TETAPI di sisi lain, pada hari itu pula kontak tembak masih terus terjadi di Provinsi Nanggroe Aceh Darussalam (NAD). Dan, korban pun terus berjatuhan. Hingga Rabu (17/11) pun, jatuhnya korban jiwa masih berlanjut. Setidaknya lima orang tewas dan beberapa senjata dapat dirampas oleh pasukan Tentara Nasional Indonesia (TNI). Juru bicara Komando Operasi Pemulihan Keamanan di sana, Ary Mulya Asnawi, menyebutkan, korban yang tewas tersebut adalah anggota kelompok Gerakan Aceh Merdeka (GAM).

Lalu, apakah ini bentuk dendam dan amarah manusia terhadap manusia yang lain? Inilah yang kemudian harus diperbincangkan manakala alasan kepentingan keselamatan dan kedaulatan negara harus didudukkan pada posisi di atas. Operasi keamanan-kalaupun tidak mau disebutkan perang terhadap anak bangsa sendiri- yang dilakukan di Aceh adalah legal. TNI bergerak dengan payung yang sah.

Fakta di lapangan menunjukkan adanya dua kelompok yang menggunakan senjata untuk masing-masing kepentingan dan tujuan yang diyakininya benar. Yang satu ingin mempertahankan keutuhan Negara Kesatuan Republik Indonesia (NKRI), sementara yang lainnya ingin memisahkan diri.

Kondisi ini telah berlangsung lama, sejak GAM dideklarasikan 4 Desember 1976 oleh Hasan Tiro di pedalaman Kabupaten Pidie. Pemerintah kemudian melakukan berbagai operasi keamanan yang tentunya memakan korban jiwa. Pemberlakuan Daerah Operasi Militer (DOM) hingga tahun 1998 selama hampir sepuluh tahun telah menyisakan banyak cerita duka. Lalu, operasi-operasi setelah itu hingga sekarang dalam status darurat sipil.

Apa kemudian yang ingin dikemukakan adalah belum tuntasnya masalah Aceh hingga sekarang. Lelah, mungkin kata yang sangat lemah digunakan untuk menyebutkan bagaimana kondisi masyarakat Aceh hidup dalam keadaan konflik berkepanjangan.

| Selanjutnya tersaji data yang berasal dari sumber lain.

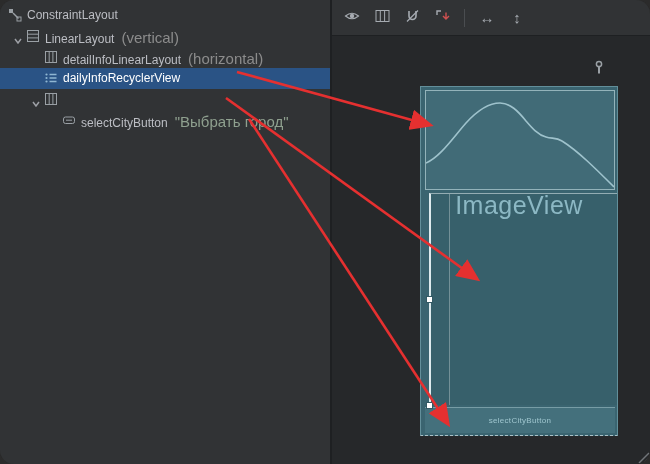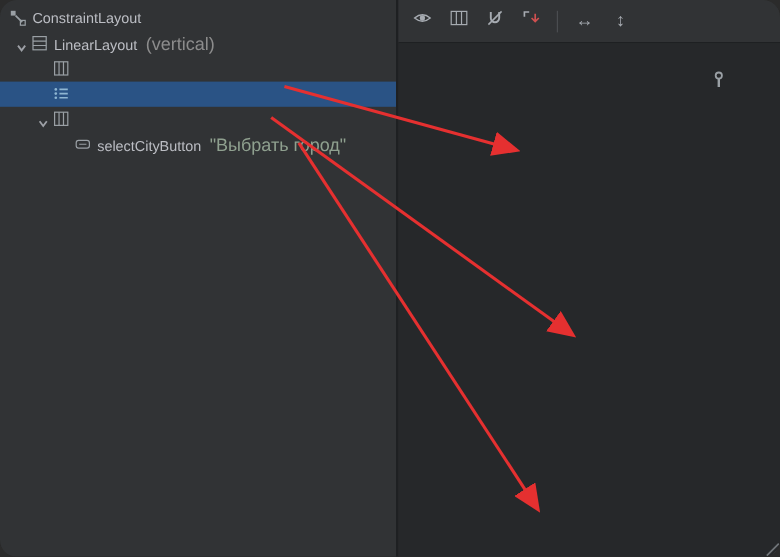"detailInfoLinearLayout (horizontal)" span.lbl { html: none -> <span><span>detailInfoLinearLayout</span><span>(horizontal)</span></span> }
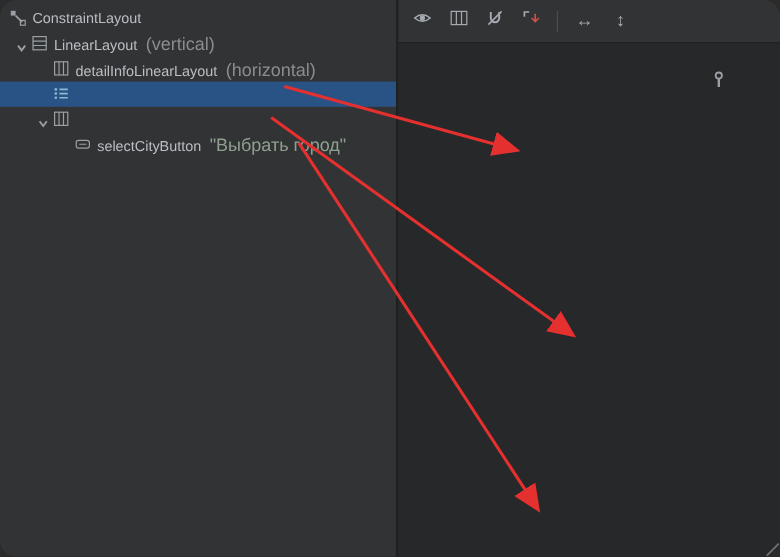"dailyInfoRecyclerView" span.lbl { html: none -> <span>dailyInfoRecyclerView</span> }
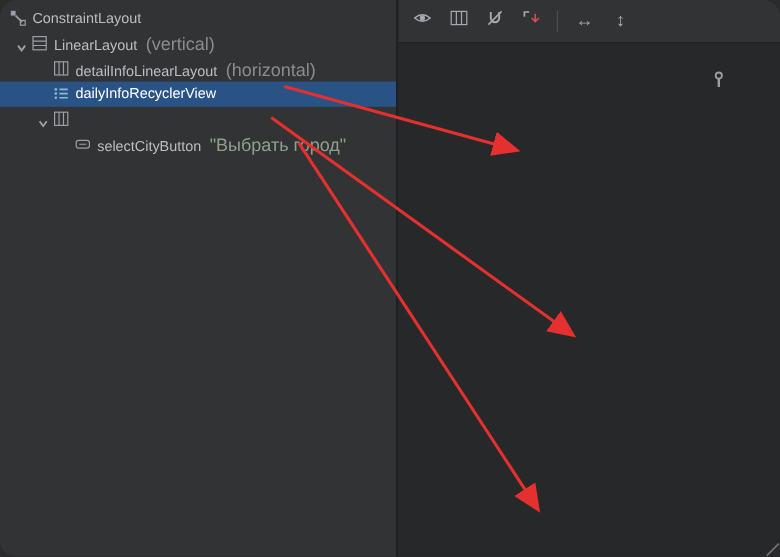"ImageView" div.device { html: none -> <div> <div> <svg> <path></path> </svg> </div> <div></div> <div>ImageView</div> <div> <span>selectCityButton</span> </div> <div></div> <div></div> </div> }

BILA dirunut ke belakang, sejarah Aceh memang penuh dengan konflik. Belanda yang memaklumkan perang terhadap Kerajaan Aceh pada tahun 1873 hingga pecahnya perang berkepanjangan, lalu pecahnya konflik antara ulama dan hulubalang yang katanya pro-Belanda, kemudian konflik DI/TII yang dipimpin Teungku Daud Beureueh sejak tahun 1953.

Menarik diperhatikan justru bagaimana peristiwa DI/TII pada usia Indonesia masih muda bisa selesai dengan lahirnya Ikrar Lamteh dan turun gunungnya Teungku Daud Beureueh. Lihatlah bagaimana ketegangan yang muncul ketika dialog orang-orang DI/TII dengan pihak pemerintah.

"Kalau bapak-bapak tidak sanggup menyelesaikan masalah ini, mari kita bakar saja Aceh ini supaya kita puas dan agar anak cucu kita di belakang hari nanti akan menuduh kita sebagai pengkhianat dan orang yang tak bertanggung jawab". Kalimat itu meluncur dari tokoh masyarakat, Ayah Pawang Leman, 5 April 1957. Itu diucapkan di depan Menteri Pertahanan DI/TII Hasan Saleh dan sejumlah tokoh gerakan itu. Hadir pula sejumlah petinggi militer Indonesia seperti Sjamaun Gaharu. Pertemuan itu sendiri terjadi di rumah Ayah Pawang Leman di Lamteh.

Akhirnya sebuah ikrar pun lahir, yang kemudian diberi nama "Ikrar Lamteh". Isinya: Kami putera-putera Atjeh, di pihak manapun berada akan berdjuang sungguh-sungguh untuk mendjundjung tinggi kehormatan agama Islam, mendjundjung tinggi kehormatan dan kepentingan rakjat Atjeh.

Tindak lanjut dari ikrar itu adalah mengumumkan penghentian permusuhan. Kondisi di Aceh berubah drastis. Orang-orang DI/TII turun ke kota bergaul dengan masyarakat dan pasukan TNI. Dalam proses pelaksanaan sekitar dua tahun hingga datang Wakil Perdana Menteri Mr Hardi ke Aceh, kondisi Aceh bertambah baik, meskipun pada 15 Maret 1959 terjadi sesuatu di luar dugaan.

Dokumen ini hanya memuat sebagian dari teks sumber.